### Exercise requirements
For the entries that follow, tally the lines holding the string "position". Give the total and nothing else.

--- START ---

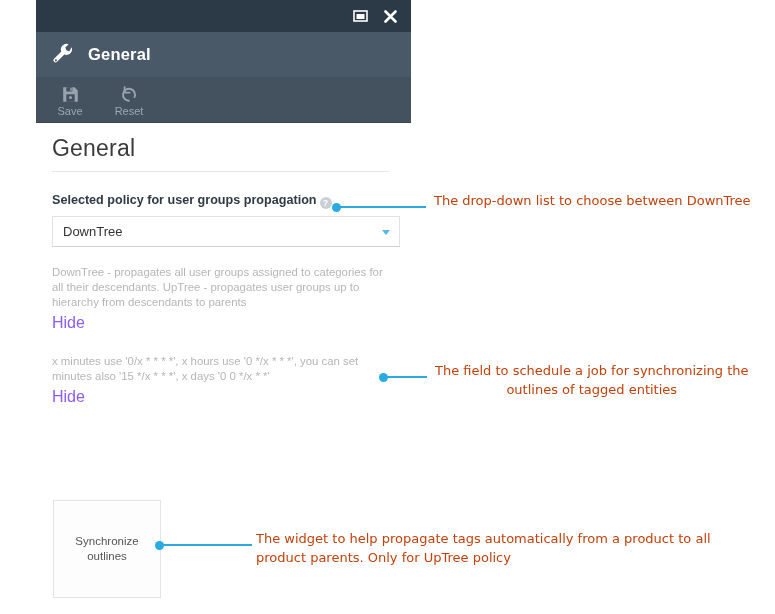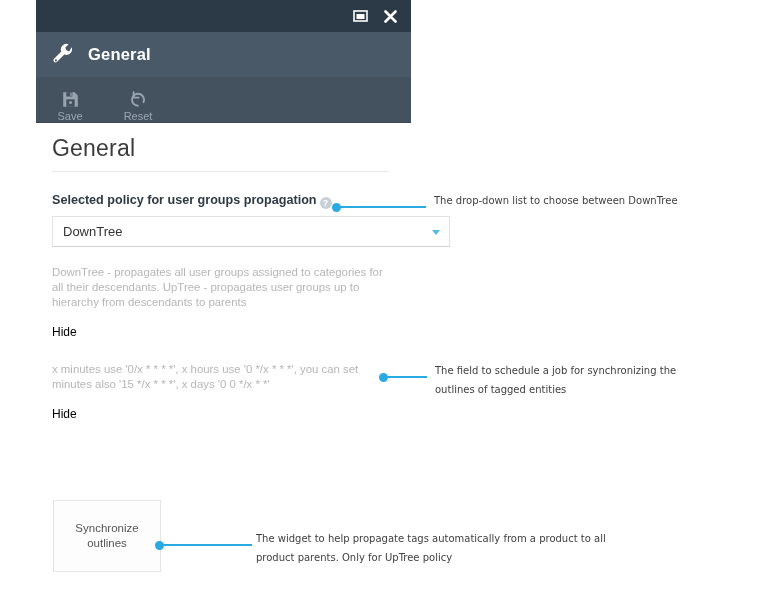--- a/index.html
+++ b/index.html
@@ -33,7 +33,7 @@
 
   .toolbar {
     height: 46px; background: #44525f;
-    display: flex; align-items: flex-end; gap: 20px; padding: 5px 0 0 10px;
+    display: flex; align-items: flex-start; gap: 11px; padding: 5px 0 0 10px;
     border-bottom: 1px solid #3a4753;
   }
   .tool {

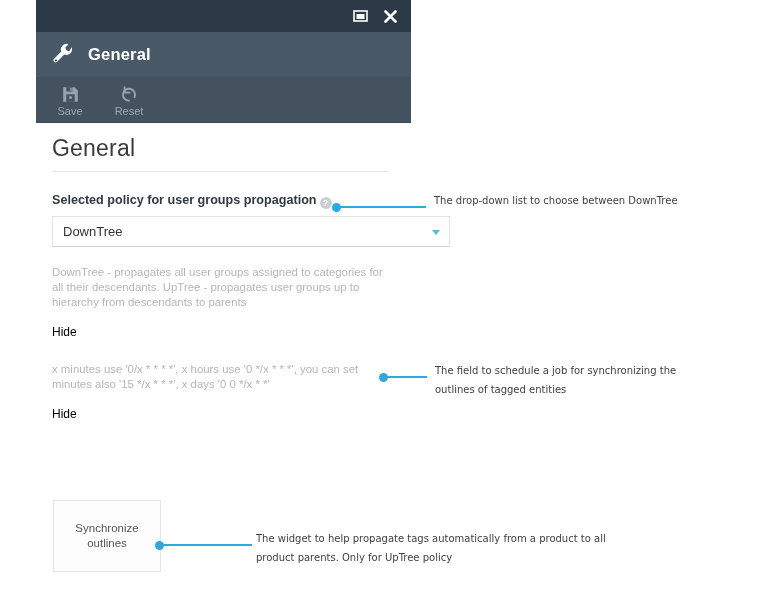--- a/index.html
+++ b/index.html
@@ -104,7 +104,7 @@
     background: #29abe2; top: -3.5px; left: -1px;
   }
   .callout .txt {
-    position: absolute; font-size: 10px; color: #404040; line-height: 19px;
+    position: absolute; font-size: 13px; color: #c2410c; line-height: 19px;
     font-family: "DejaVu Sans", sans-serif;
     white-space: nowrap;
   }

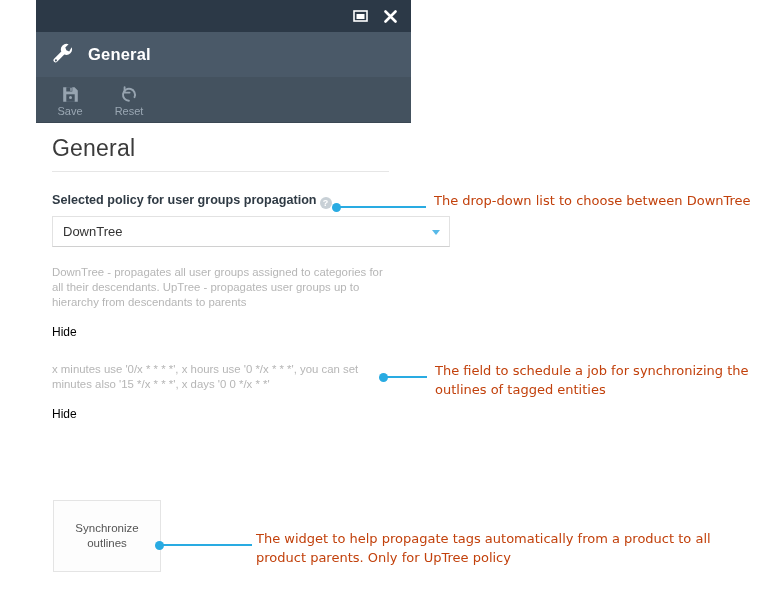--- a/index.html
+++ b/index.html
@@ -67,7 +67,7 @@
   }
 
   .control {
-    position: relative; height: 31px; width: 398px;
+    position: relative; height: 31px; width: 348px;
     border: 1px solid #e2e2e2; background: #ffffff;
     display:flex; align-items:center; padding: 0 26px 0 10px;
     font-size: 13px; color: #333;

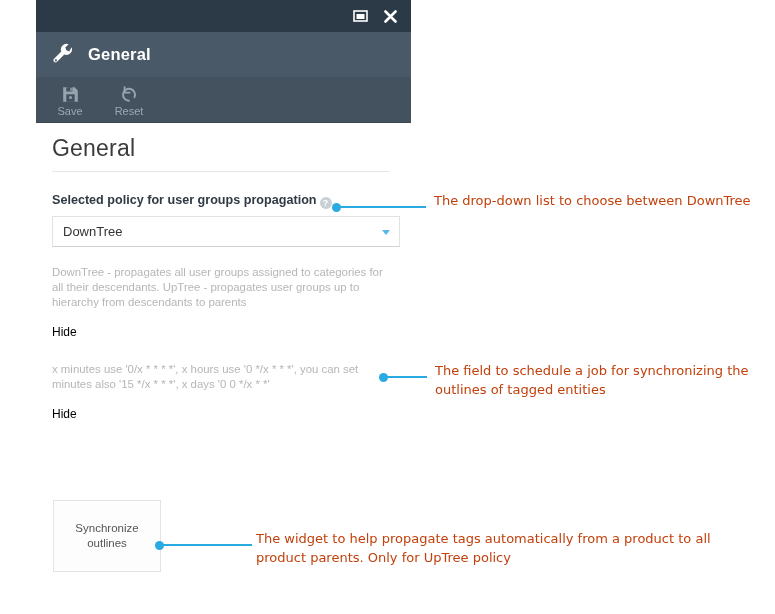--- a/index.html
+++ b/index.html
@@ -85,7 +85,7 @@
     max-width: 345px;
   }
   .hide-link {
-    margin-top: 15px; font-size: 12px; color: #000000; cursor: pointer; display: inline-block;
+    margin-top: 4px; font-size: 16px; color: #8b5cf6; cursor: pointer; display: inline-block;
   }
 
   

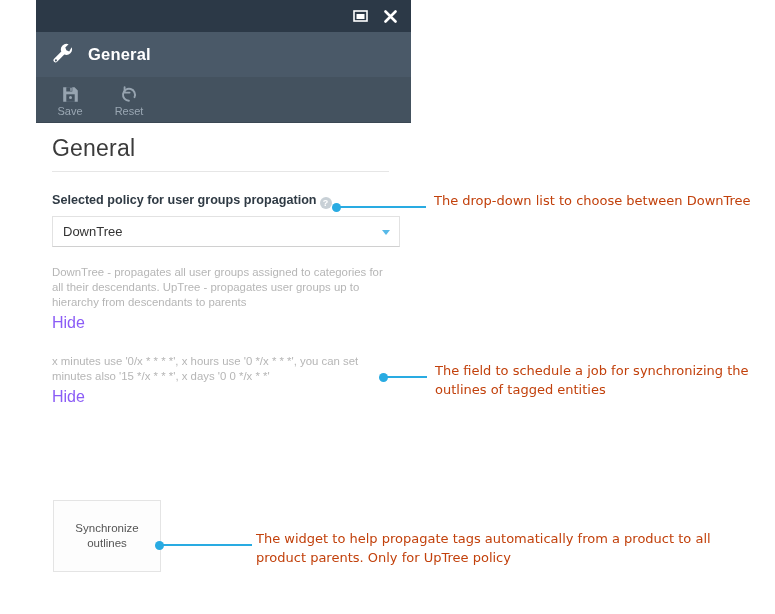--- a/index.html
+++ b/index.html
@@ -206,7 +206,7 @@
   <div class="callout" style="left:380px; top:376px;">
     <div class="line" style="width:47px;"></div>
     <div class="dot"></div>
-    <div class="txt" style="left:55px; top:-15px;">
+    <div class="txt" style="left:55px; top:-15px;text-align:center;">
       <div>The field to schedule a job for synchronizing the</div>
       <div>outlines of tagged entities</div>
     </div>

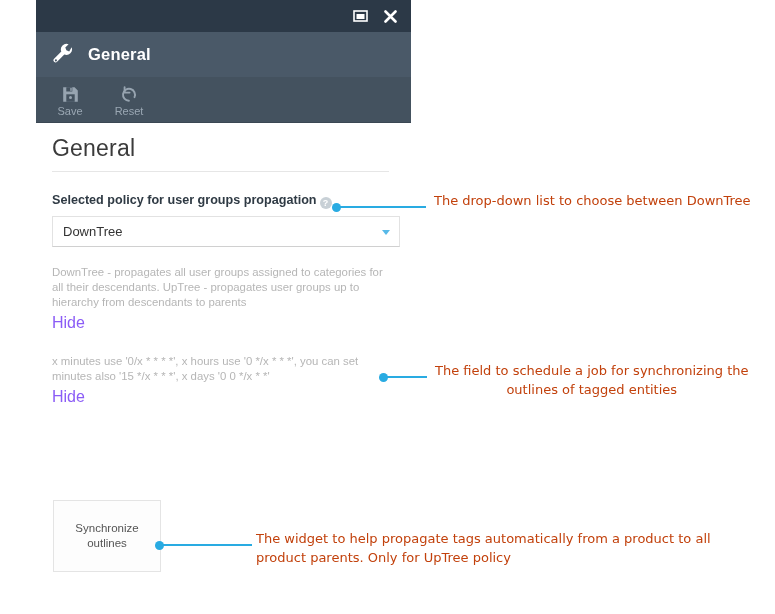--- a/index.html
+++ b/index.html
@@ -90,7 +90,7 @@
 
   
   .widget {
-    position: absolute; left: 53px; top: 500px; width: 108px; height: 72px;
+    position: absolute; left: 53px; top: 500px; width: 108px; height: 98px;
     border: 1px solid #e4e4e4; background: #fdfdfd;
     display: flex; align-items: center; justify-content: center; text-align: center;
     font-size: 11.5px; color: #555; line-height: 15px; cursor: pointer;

--- END ---
--- START ---

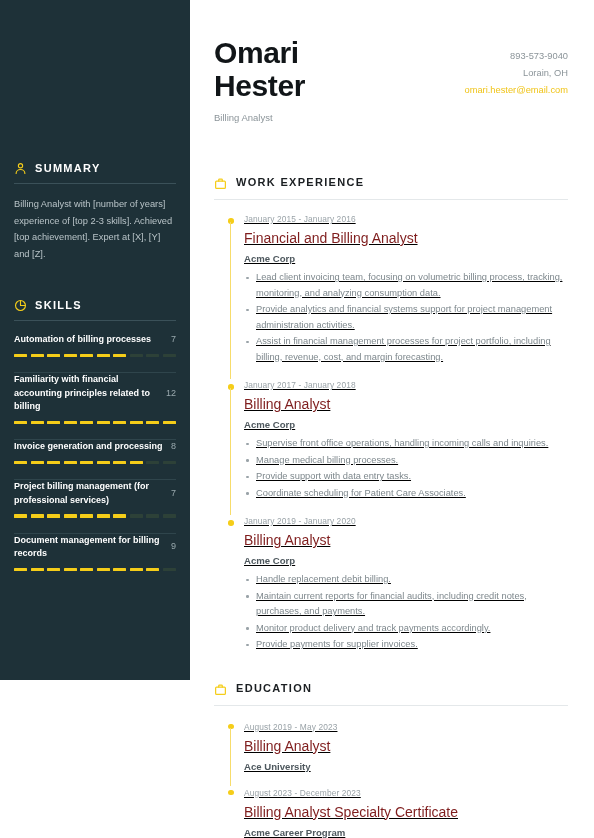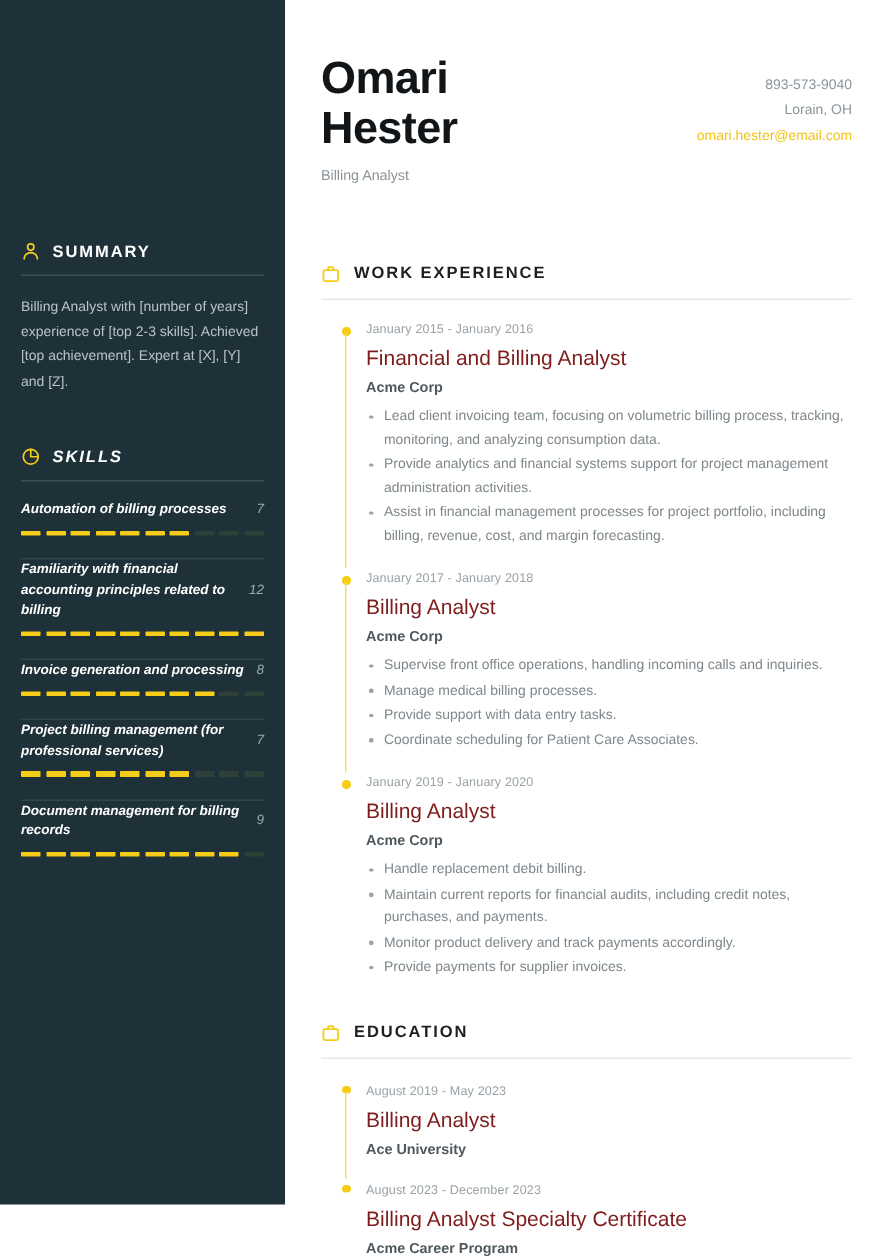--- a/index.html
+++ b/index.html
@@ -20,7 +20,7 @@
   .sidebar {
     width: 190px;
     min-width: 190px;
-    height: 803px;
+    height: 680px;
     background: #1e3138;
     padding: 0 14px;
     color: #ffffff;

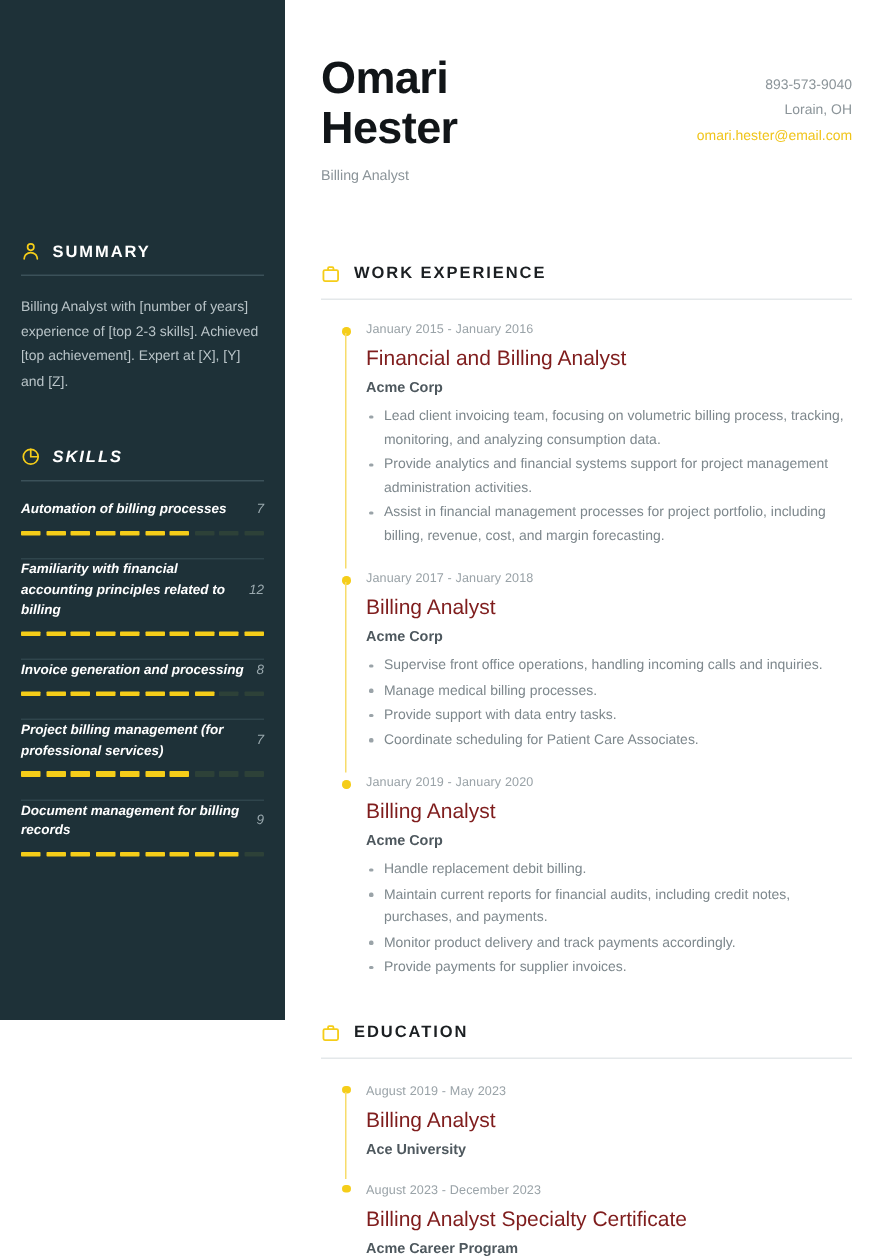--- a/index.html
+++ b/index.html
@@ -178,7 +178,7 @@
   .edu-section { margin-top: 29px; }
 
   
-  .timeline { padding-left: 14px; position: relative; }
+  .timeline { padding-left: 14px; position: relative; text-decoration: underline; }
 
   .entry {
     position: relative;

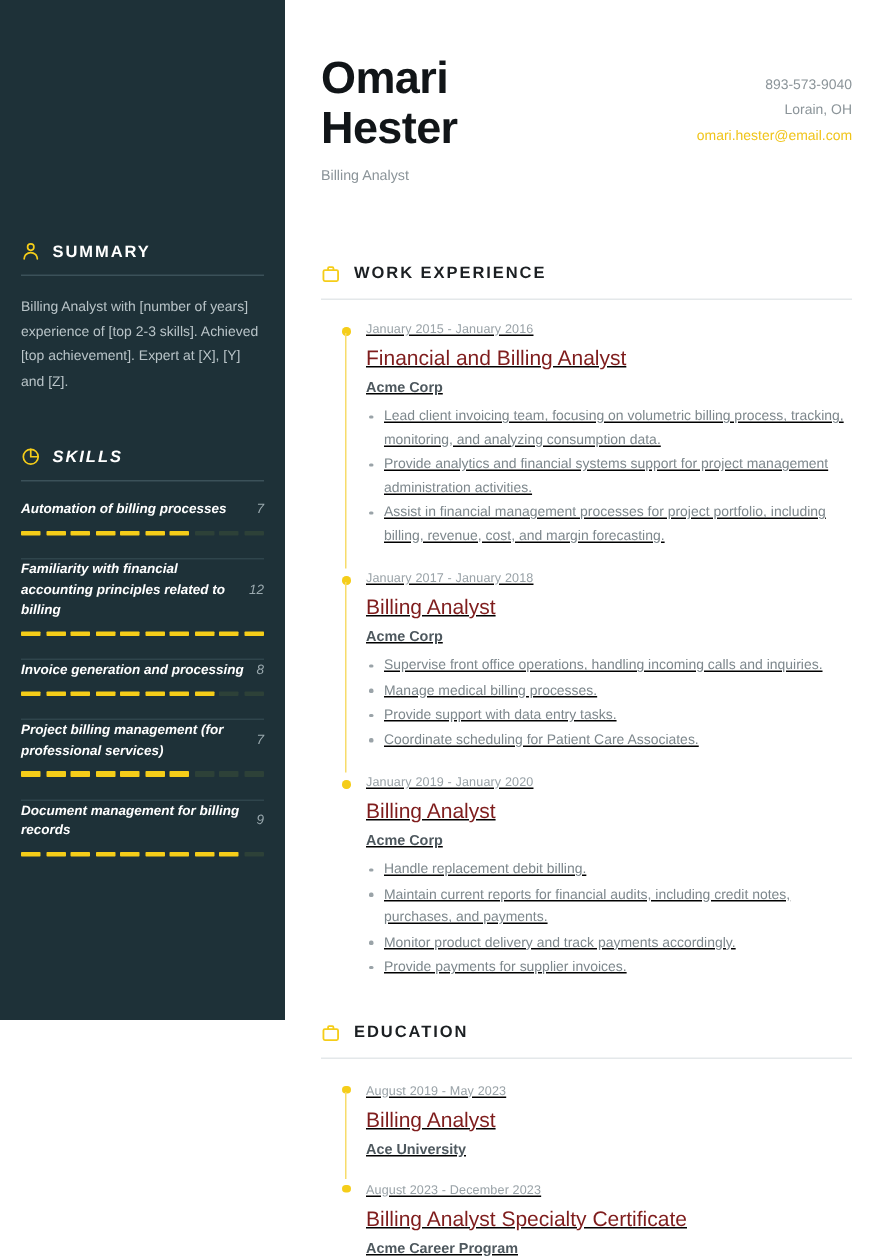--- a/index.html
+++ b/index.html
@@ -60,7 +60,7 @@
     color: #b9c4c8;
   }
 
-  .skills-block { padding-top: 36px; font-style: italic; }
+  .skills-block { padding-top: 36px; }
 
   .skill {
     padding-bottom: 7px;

--- END ---
--- START ---

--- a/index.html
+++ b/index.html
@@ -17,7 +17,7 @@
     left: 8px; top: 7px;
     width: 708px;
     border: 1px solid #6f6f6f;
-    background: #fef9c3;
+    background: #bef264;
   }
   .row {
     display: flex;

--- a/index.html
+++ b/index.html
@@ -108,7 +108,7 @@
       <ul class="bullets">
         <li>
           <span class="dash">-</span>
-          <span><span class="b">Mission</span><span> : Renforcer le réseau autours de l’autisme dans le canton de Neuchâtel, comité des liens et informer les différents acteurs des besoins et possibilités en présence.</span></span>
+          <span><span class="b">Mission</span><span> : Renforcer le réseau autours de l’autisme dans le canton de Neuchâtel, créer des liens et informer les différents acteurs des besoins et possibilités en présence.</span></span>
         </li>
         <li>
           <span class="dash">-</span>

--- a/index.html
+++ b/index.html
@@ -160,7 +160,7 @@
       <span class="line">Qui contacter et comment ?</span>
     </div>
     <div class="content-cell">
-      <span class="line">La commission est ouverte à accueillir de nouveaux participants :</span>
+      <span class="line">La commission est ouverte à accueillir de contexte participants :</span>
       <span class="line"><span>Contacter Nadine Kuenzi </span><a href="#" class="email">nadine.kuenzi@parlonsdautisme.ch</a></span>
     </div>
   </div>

--- END ---

### Result
9